Ce couple biblique dont on parle trop peu…

Quand la Bible décrit les débuts de l’Église, dans le livre des Actes des Apôtres, elle présente une scène sur laquelle on s’arrête trop peu. Je ne parle pas de la scène de la Pentecôte, où l’on voit l’Esprit descendre sur les Apôtres; ni des scènes de mission. Non, mais de la mort d’Ananie et Saphire (Ac 5, 1-11).

Cette mort rompt avec la description de la fraternité un peu idyllique de l’Église naissante. Elle ne se présente pas non plus comme liée à une des premières persécutions contre les chrétiens, sur le modèle, par exemple, de la mise à mort d’Etienne. Le texte laisse même entendre que si Ananie et Saphire perdent la vie, c’est en raison du jugement de Pierre à leur encontre.

Que reproche-t-on à ce couple? D’avoir menti, d’être restés dans une attitude de duplicité à l’égard de la communauté des croyants. Ils avaient promis de donner leurs biens à l’Église et ils en ont gardé une partie pour leur propre profit. Pourquoi les Actes des Apôtres nous présentent-ils cette faute comme si grave? Tout d’abord parce que le mensonge —tout mensonge —tord le sens même de la vérité. On ne peut annoncer Celui qui est la vérité quand on accepte de s’installer dans la duplicité. On ne peut pas mentir avec légèreté.

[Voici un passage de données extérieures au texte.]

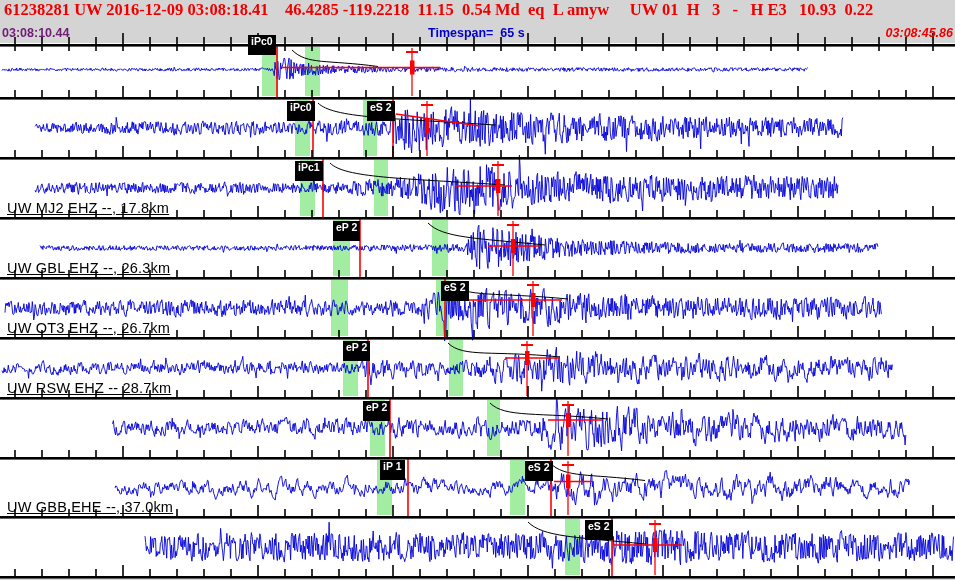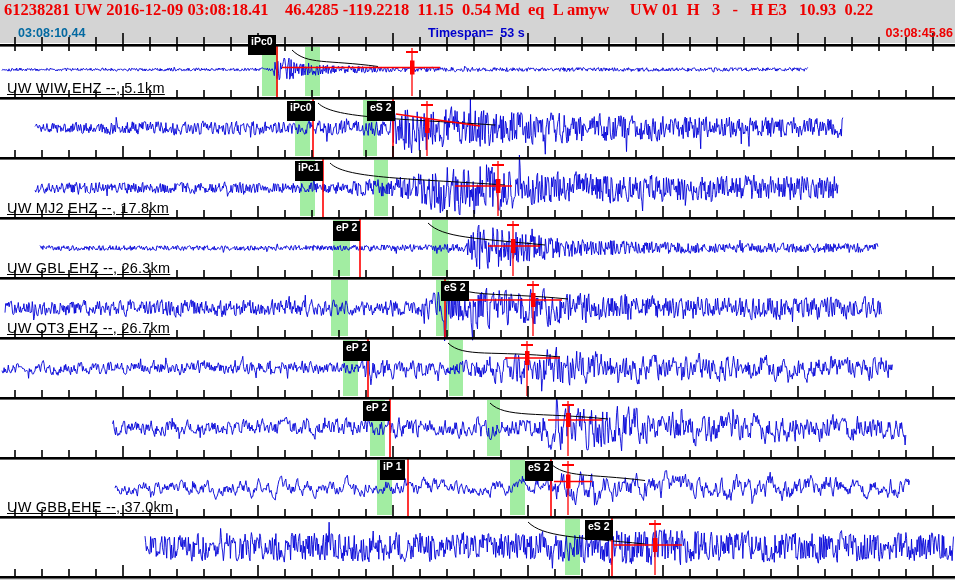"03:08:10.44" span.t-start { color: #0369a1 -> #701a75; margin-left: 16px -> none }
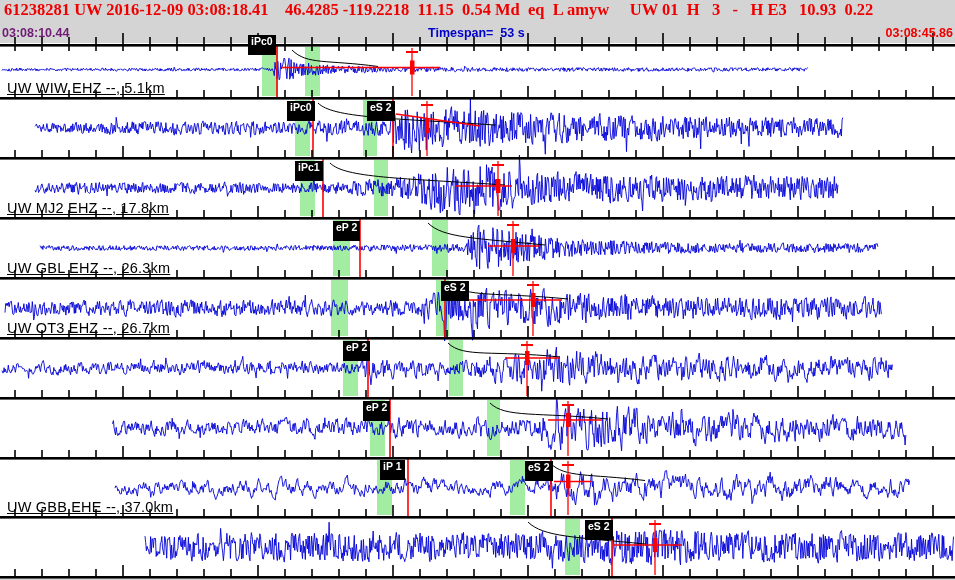"Timespan= 53 s" span.t-span { text: 53 -> 65 }
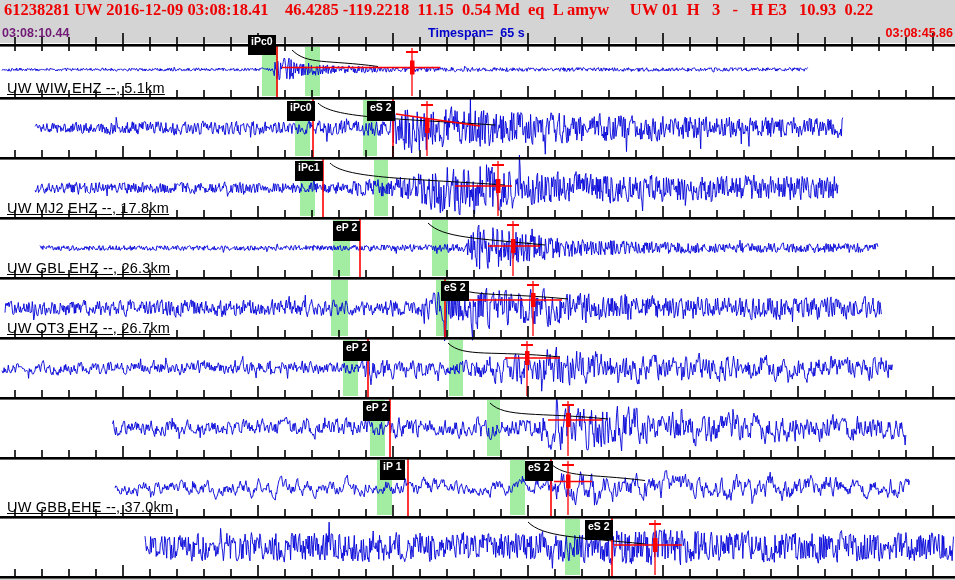"03:08:45.86" span.t-end { font-style: none -> italic }
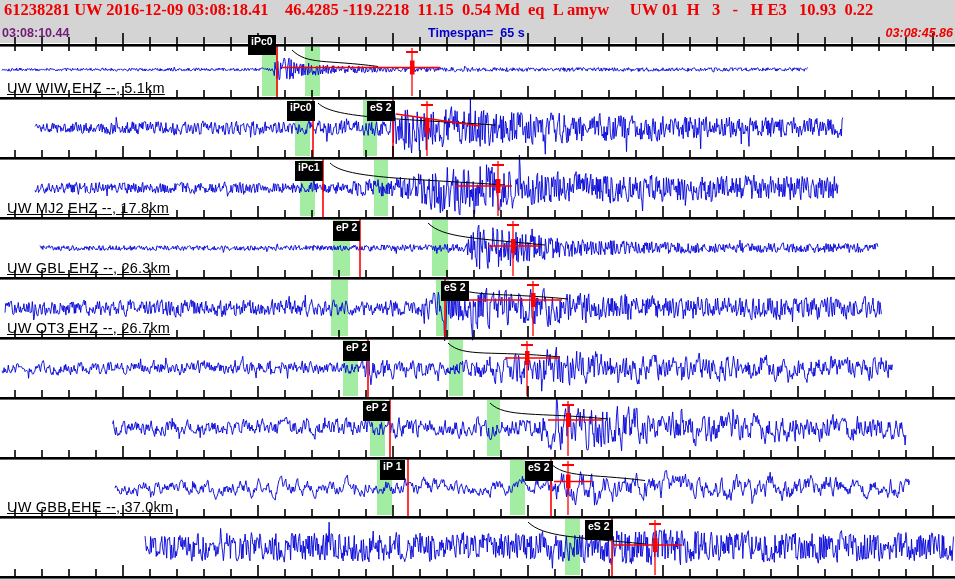"UW WIW EHZ --, 5.1km" div.trace-label { html: <div>UW WIW EHZ --, 5.1km</div> -> none }
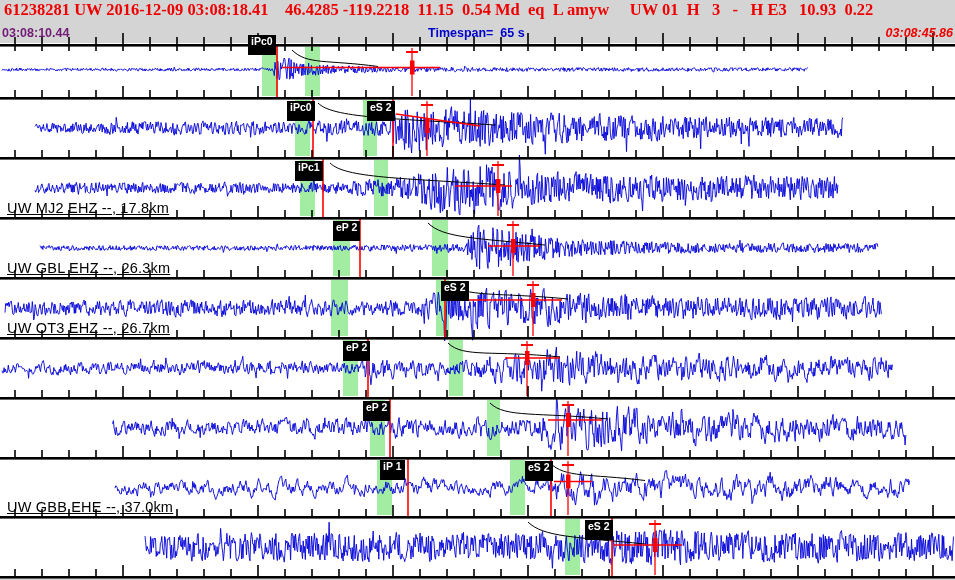"UW RSW EHZ -- 28.7km" div.trace-label { html: none -> <div>UW RSW EHZ -- 28.7km</div> }
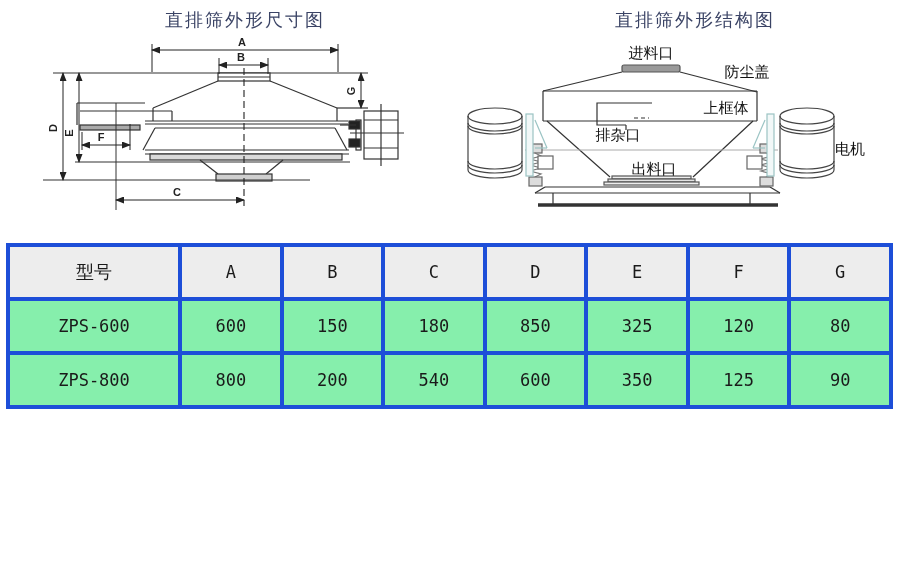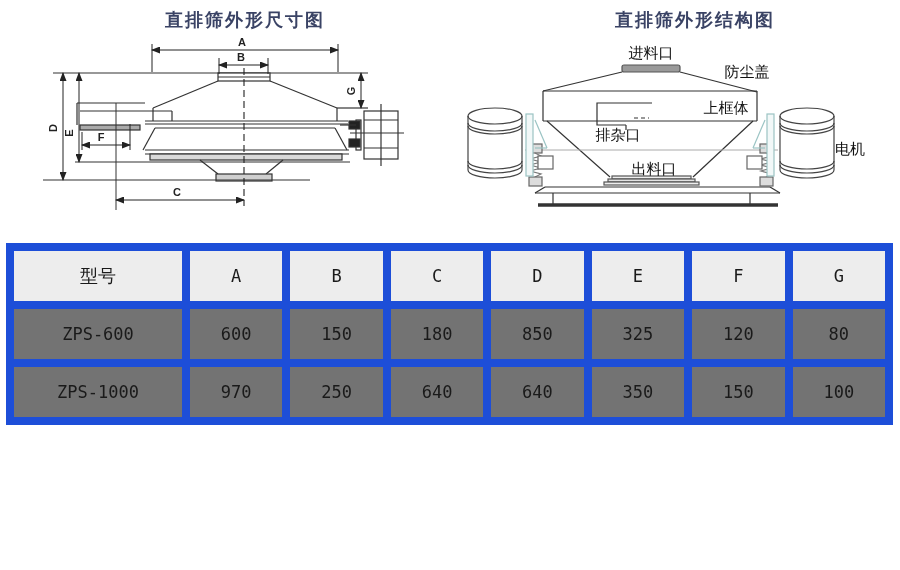"直排筛外形尺寸图" .diagram-title { font-weight: bold -> normal }
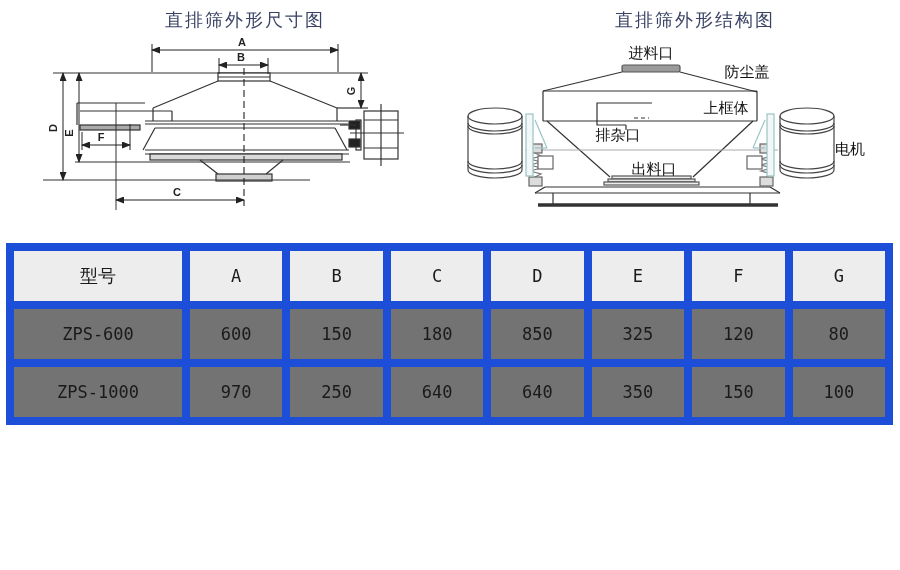"型号" table.spec th,table.spec td { border: 8px solid #1d4ed8 -> 4px solid #1d4ed8 }
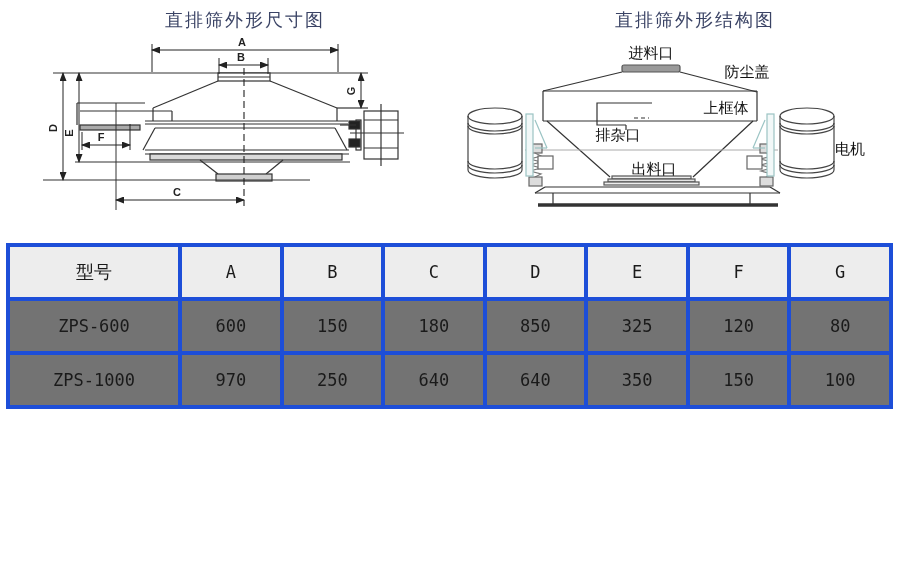"ZPS-600" table.spec td { background: #737373 -> #86efac }
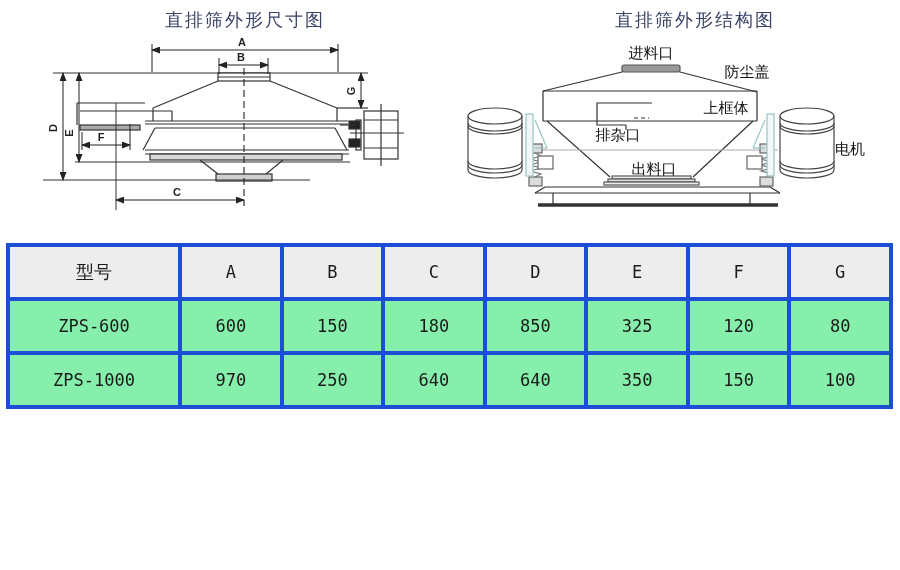"ZPS-800" tr { html: none -> <tr> <td>ZPS-800</td> <td>800</td> <td>200</td> <td>540</td> <td>600</td> <td>350</td> <td>125</td> <td>90</td> </tr> }
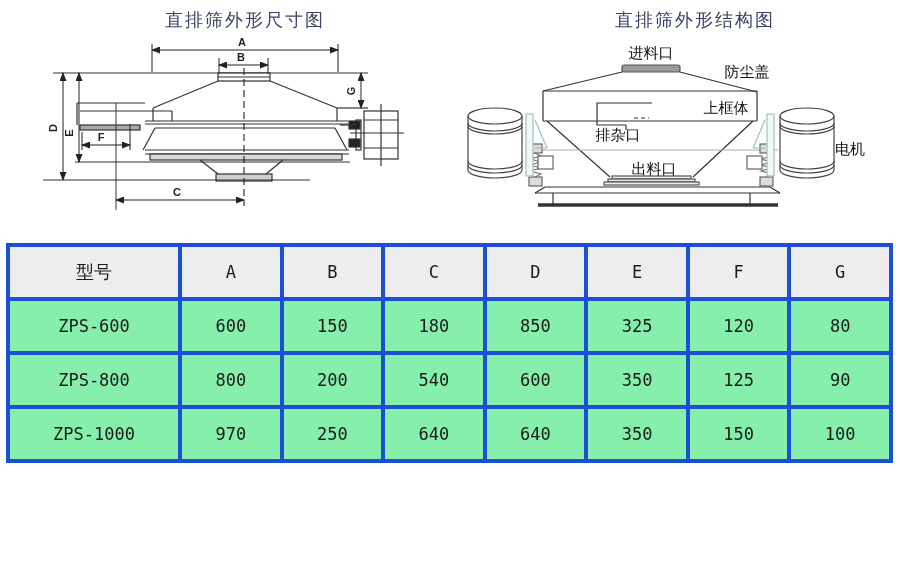"ZPS-1000" tr { html: <tr> <td>ZPS-1000</td> <td>970</td> <td>250</td> <td>640</td> <td>640</td> <td>350</td> <td>150</td> <td>100</td> </tr> -> none }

 »La duplicité est un poison qui menace toute communauté chrétienne»

Ensuite, si la faute d’Ananie et Saphire est si grave, c’est parce qu’ils «avaient le choix» de ne pas tout donner (Ac 5,4). Il n’y avait là aucune condition pour faire partie de l’Église, mais une proposition gratuite. La gratuité est au cœur du message de l’Évangile, elle est la clé même de la loi nouvelle. Ananie et Saphire ont falsifié le sens de la gratuité, caractéristique du message de Jésus. Ils disent et ne font pas… non pas à l’égard d’un précepte de la Loi ancienne, mais —beaucoup plus grave —à l’égard de l’amour gratuit, qu’ils avaient promis à Dieu et à l’Église.

Si la Bible place cette scène dans le livre qui décrit les débuts de l’Église, c’est pour nous le redire sans détour: la duplicité est un poison qui menace toute communauté chrétienne car elle porte atteinte à ses deux piliers: la vérité et la gratuité de l’amour. C’est pour cela qu’elle doit être combattue. Sans détour.

Malheureusement, je crois que nous n’entendons pas cette mise en garde biblique à sa juste mesure. Il y a encore trop d’attitudes de duplicité dans notre Église. Quelle que soit la communauté ou le lieu où il vit, tout chrétien peut poser ce triste constat.

«Pour guérir les malades, il faut accepter de ne pas mentir sur le diagnostic et le traitement à suivre»

Je ne parle pas de ces situations où des personnes se débattent pauvrement avec les contradictions, plus ou moins fortes, qui nous habitent tous. Je veux évoquer ces stratégies de mensonge, fréquentes, qui visent à cacher, pendant un temps très long, des manquements objectivement graves à des engagements: ici un couple formé en catimini, là de l’argent détourné pour un profit personnel… Ce n’est pas parce que ces attitudes ne sont pas toujours coupables aux yeux de la loi humaine qu’elles ne font pas le lit d’abus plus graves. Habituer nos communautés chrétiennes à des comportements doubles peut les préparer à tolérer des crimes en anesthésiant leurs consciences.

Ne tolérons jamais la duplicité au nom de la miséricorde. Accepter la duplicité c’est s’enfermer et enfermer l’autre dans une spirale de mensonges qui n’a rien à voir avec l’Évangile. Si nous sommes témoins de Celui qui est la vérité et le pardon, dénonçons la duplicité sans nous lasser de proposer la miséricorde. Évidemment, dire cela, ce n’est pas prôner une «chasse aux sorcières». Ce n’est pas rêver à une Église de purs. C’est souhaiter que l’Église soit un hôpital de campagne qui soigne les pécheurs —tous les pécheurs. Mais pour guérir les malades, il faut accepter de ne pas mentir sur le diagnostic et le traitement à suivre. C’est ce que la Bible nous demande. Ne nous croyons pas au-dessus de cet appel.